How to complete this task> Without including any pictures, please copy every entry below exactly.

Exercise input>
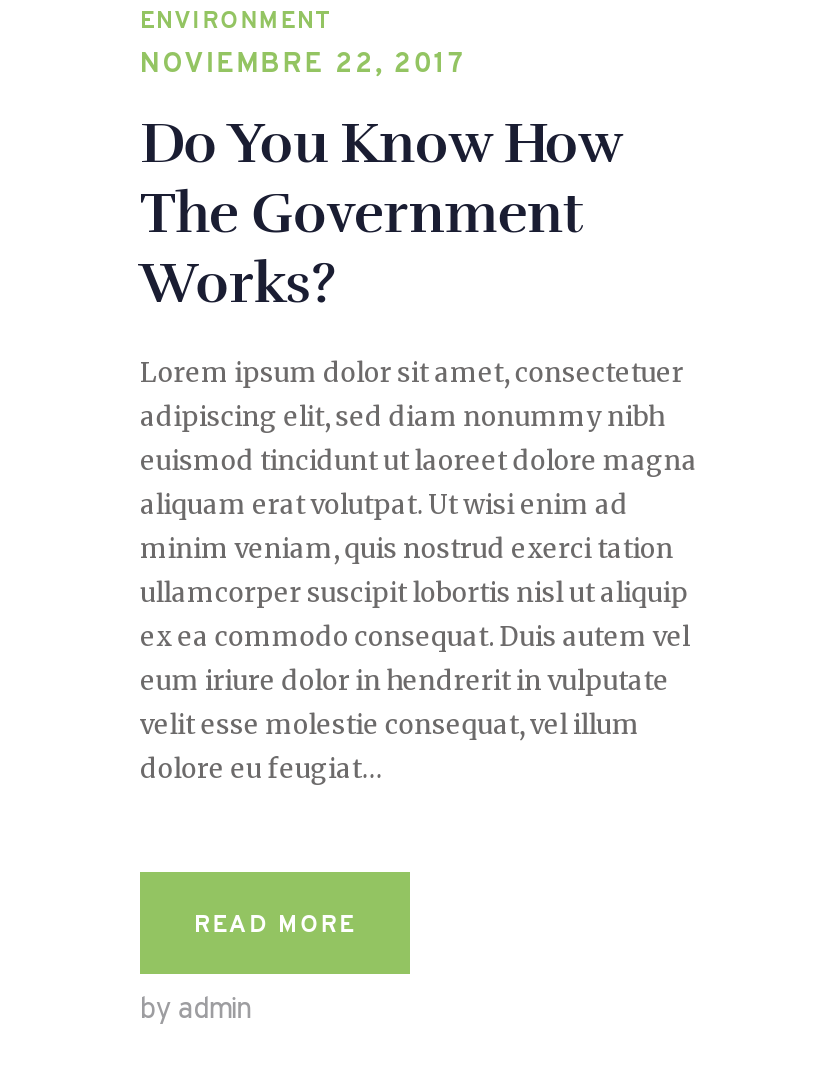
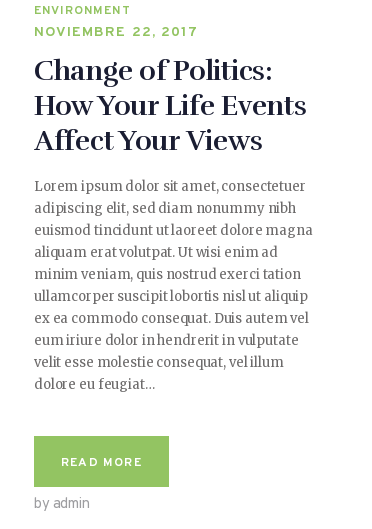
- Do You Know How
- The Government
- Works?
+ Change of Politics:
+ How Your Life Events
+ Affect Your Views
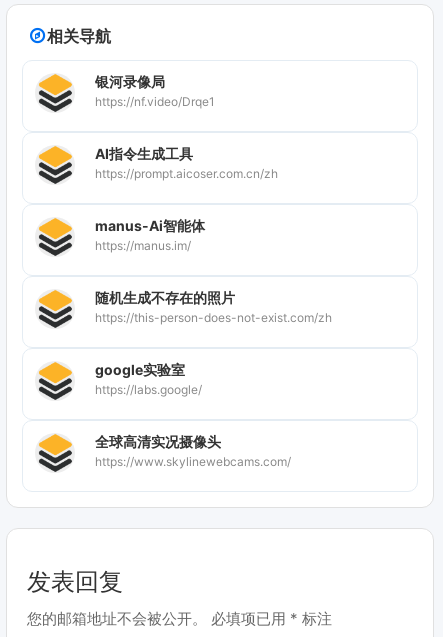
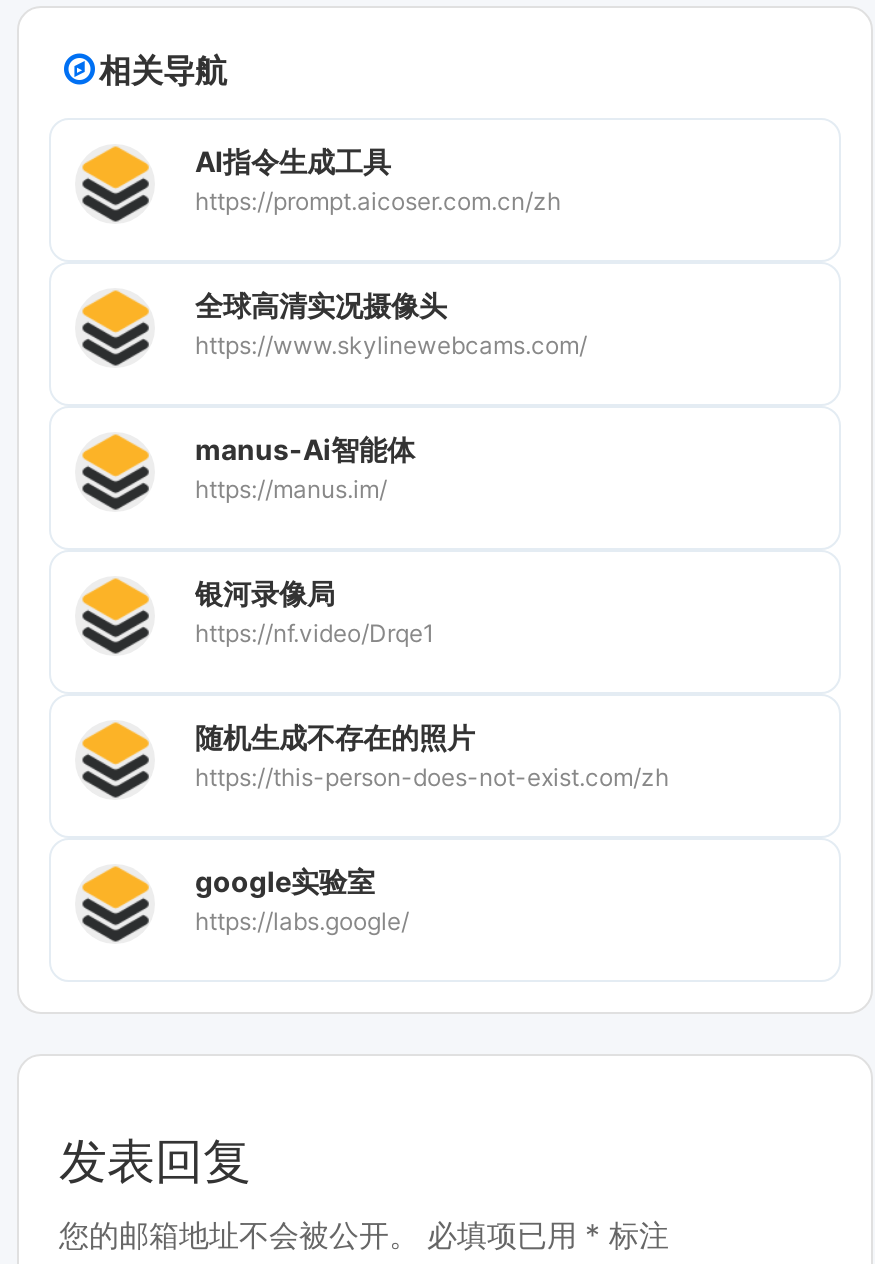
moved down: 银河录像局 | https://nf.video/Drqe1

moved up: AI指令生成工具 | https://prompt.aicoser.com.cn/zh | manus-Ai智能体 | https://manus.im/

moved down: 随机生成不存在的照片 | https://this-person-does-not-exist.com/zh | google实验室 | https://labs.google/

moved up: 全球高清实况摄像头 | https://www.skylinewebcams.com/
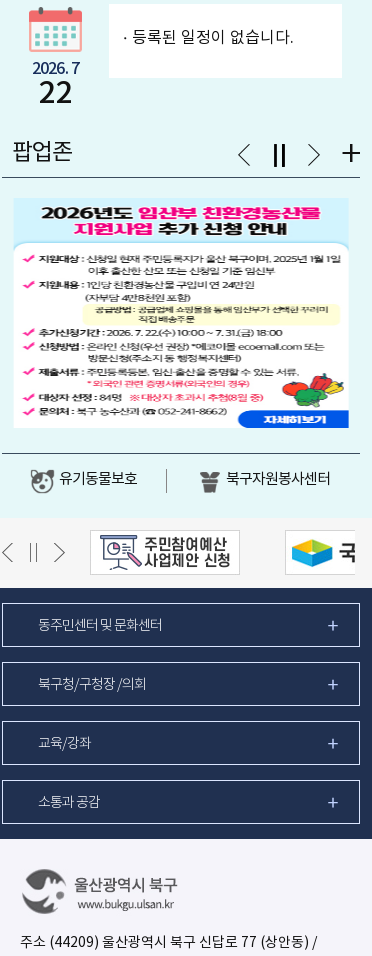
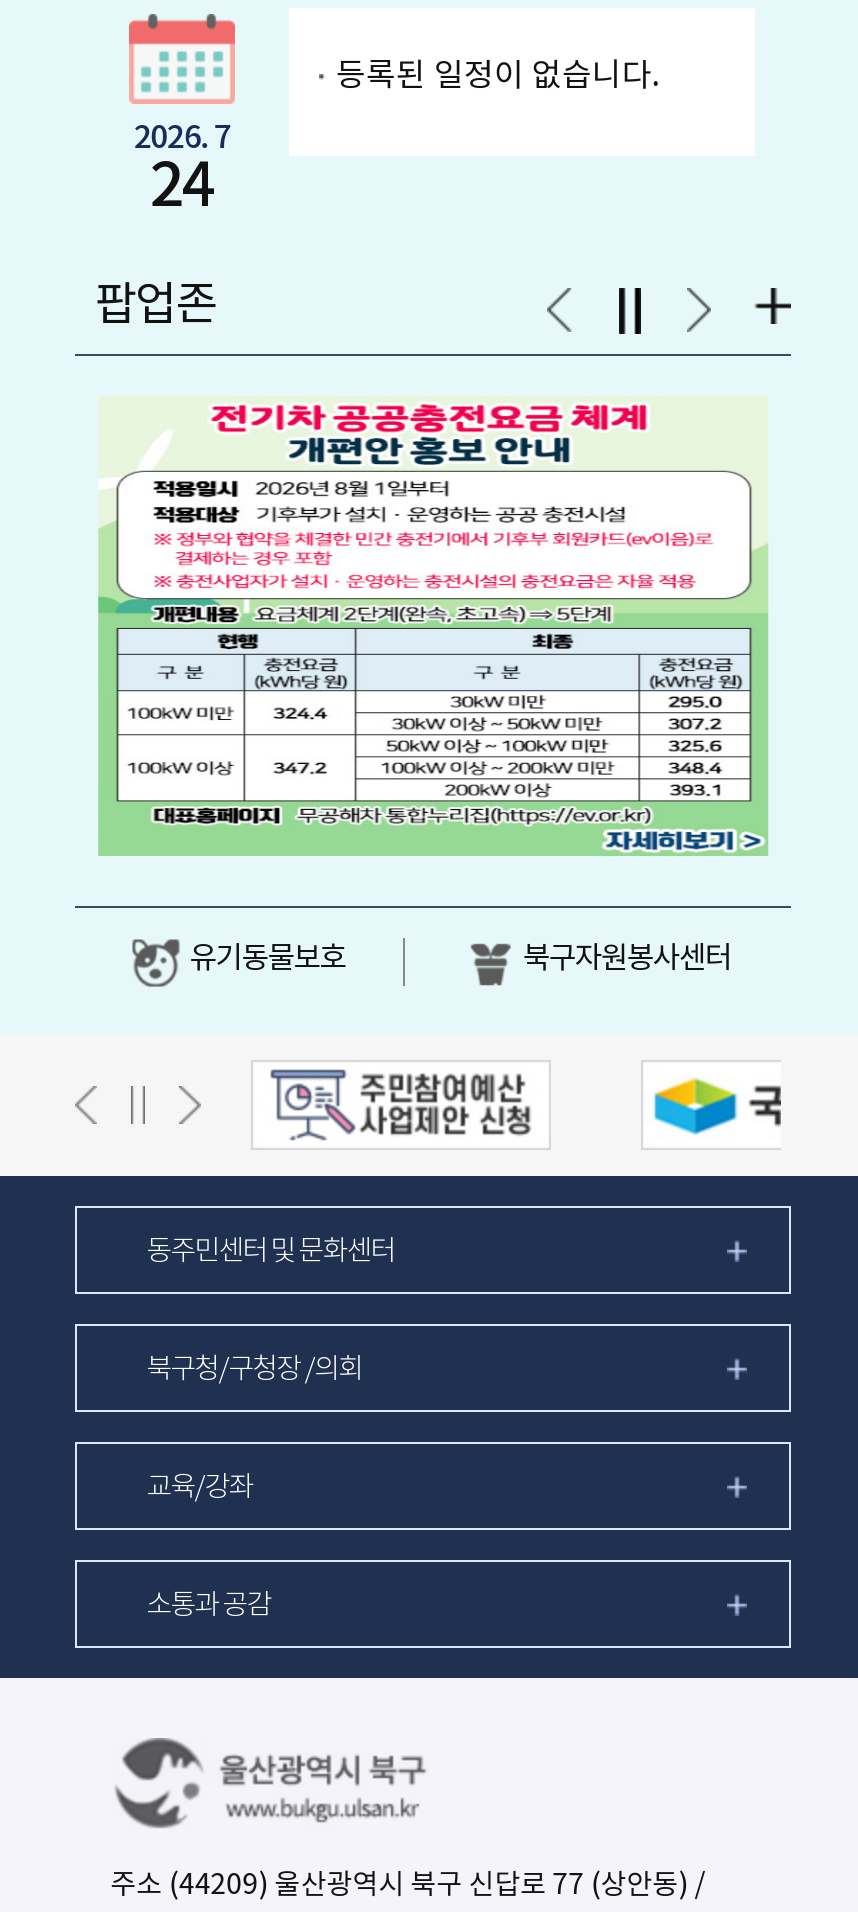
- 22
+ 24

- [image]
+ [image]
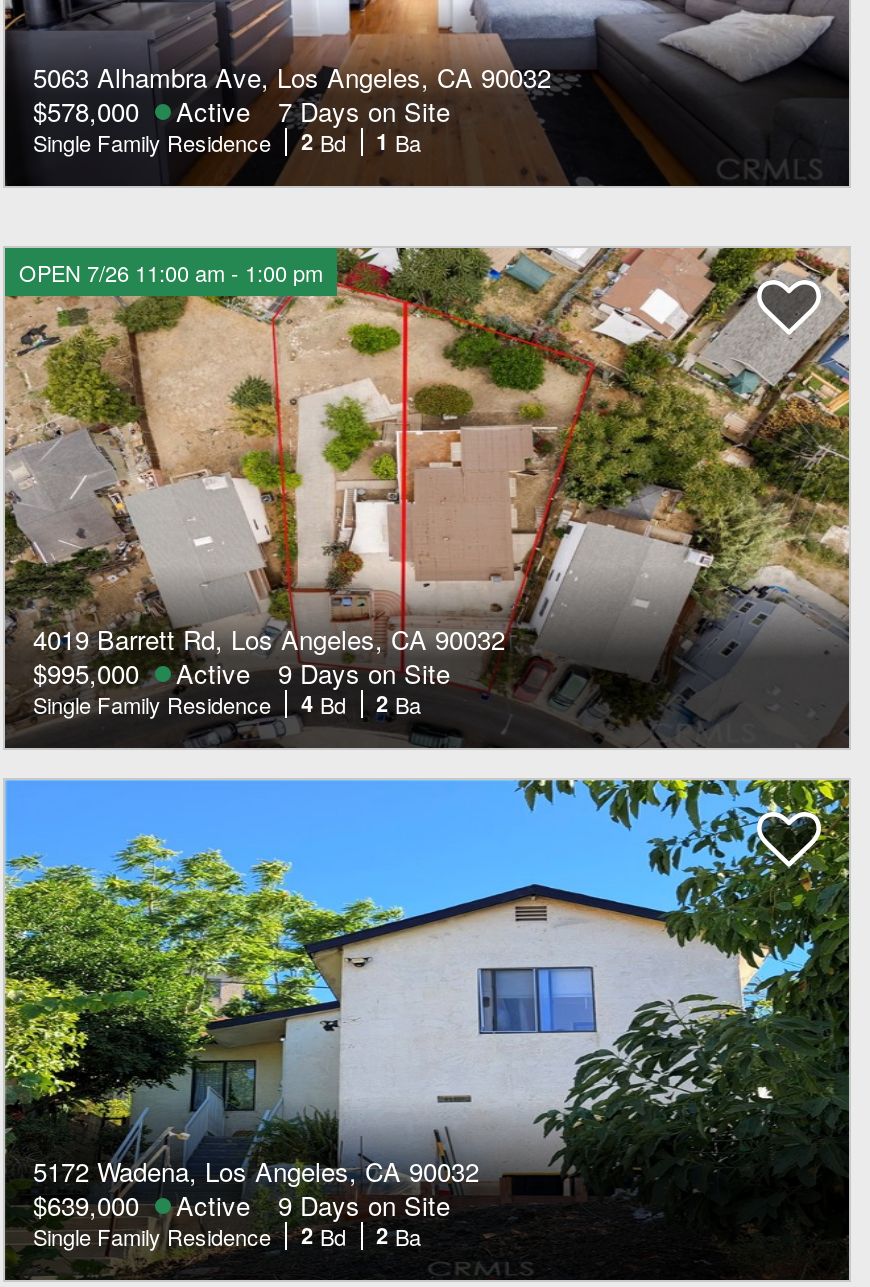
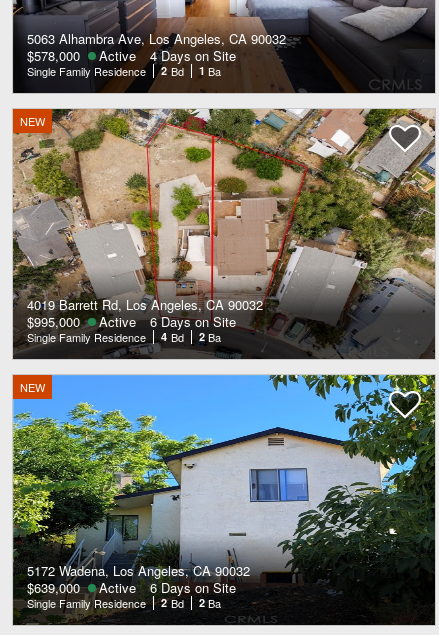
- $578,000 Active 7 Days on Site
+ $578,000 Active 4 Days on Site

- OPEN 7/26 11:00 am - 1:00 pm
+ NEW

- $995,000 Active 9 Days on Site
+ $995,000 Active 6 Days on Site

+ NEW

- $639,000 Active 9 Days on Site
+ $639,000 Active 6 Days on Site
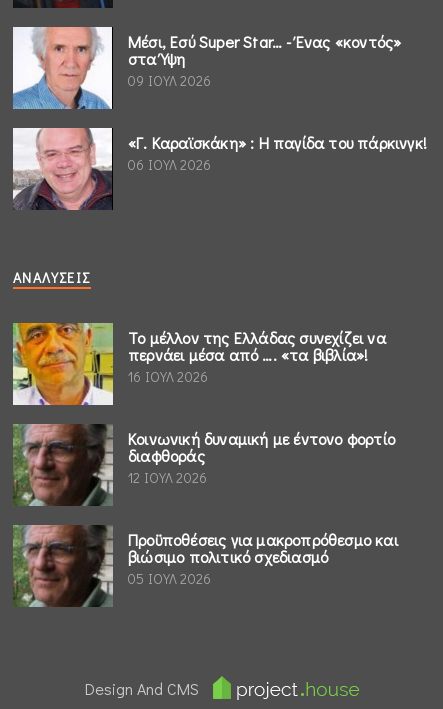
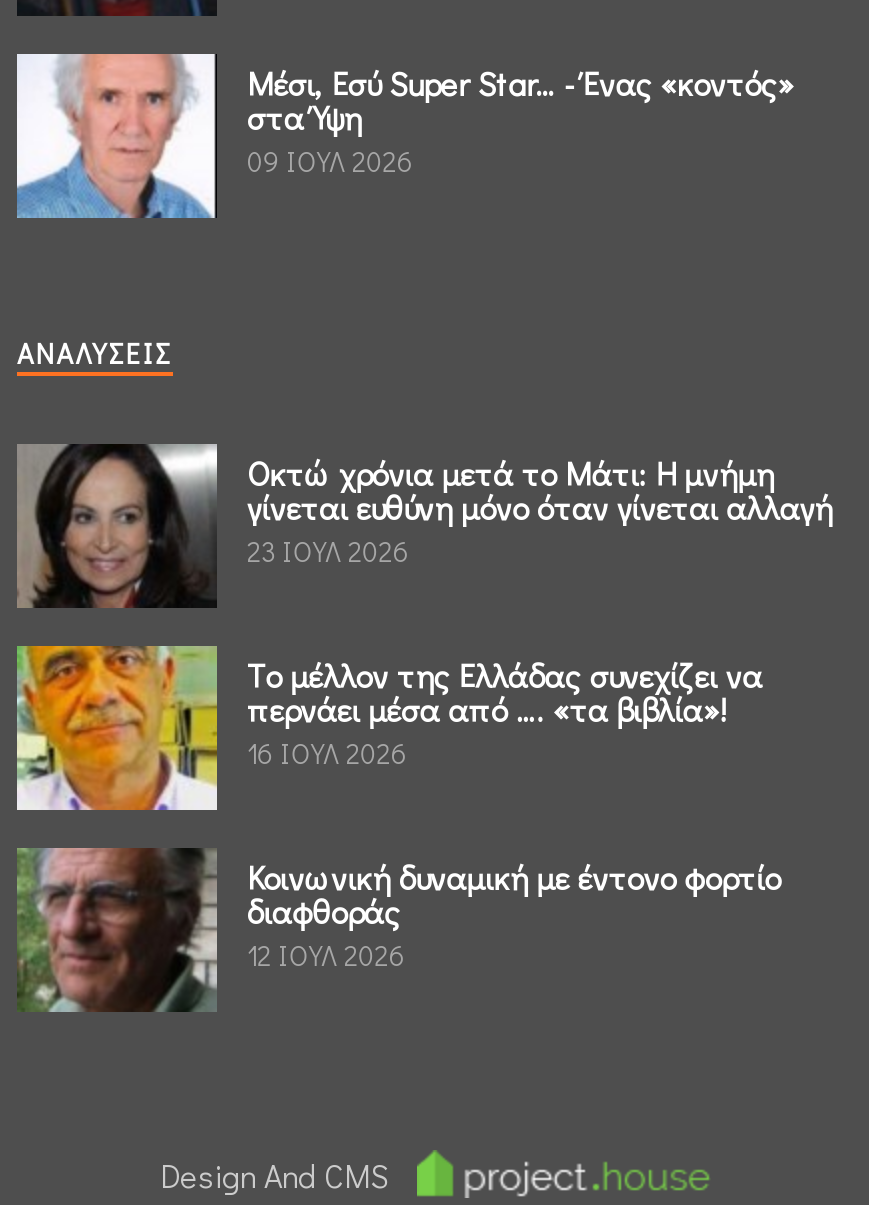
- [image]
- «Γ. Καραϊσκάκη» : Η παγίδα του πάρκινγκ!
- 06 ΙΟΥΛ 2026

+ [image]
+ Οκτώ χρόνια μετά το Μάτι: Η μνήμη
+ γίνεται ευθύνη μόνο όταν γίνεται αλλαγή
+ 23 ΙΟΥΛ 2026

- Προϋποθέσεις για μακροπρόθεσμο και
- βιώσιμο πολιτικό σχεδιασμό
- 05 ΙΟΥΛ 2026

Answer space>
- Do You Know How
- The Government
- Works?
+ Change of Politics:
+ How Your Life Events
+ Affect Your Views
moved down: 银河录像局 | https://nf.video/Drqe1

moved up: AI指令生成工具 | https://prompt.aicoser.com.cn/zh | manus-Ai智能体 | https://manus.im/

moved down: 随机生成不存在的照片 | https://this-person-does-not-exist.com/zh | google实验室 | https://labs.google/

moved up: 全球高清实况摄像头 | https://www.skylinewebcams.com/
- 22
+ 24

- [image]
+ [image]
- $578,000 Active 7 Days on Site
+ $578,000 Active 4 Days on Site

- OPEN 7/26 11:00 am - 1:00 pm
+ NEW

- $995,000 Active 9 Days on Site
+ $995,000 Active 6 Days on Site

+ NEW

- $639,000 Active 9 Days on Site
+ $639,000 Active 6 Days on Site
- [image]
- «Γ. Καραϊσκάκη» : Η παγίδα του πάρκινγκ!
- 06 ΙΟΥΛ 2026

+ [image]
+ Οκτώ χρόνια μετά το Μάτι: Η μνήμη
+ γίνεται ευθύνη μόνο όταν γίνεται αλλαγή
+ 23 ΙΟΥΛ 2026

- Προϋποθέσεις για μακροπρόθεσμο και
- βιώσιμο πολιτικό σχεδιασμό
- 05 ΙΟΥΛ 2026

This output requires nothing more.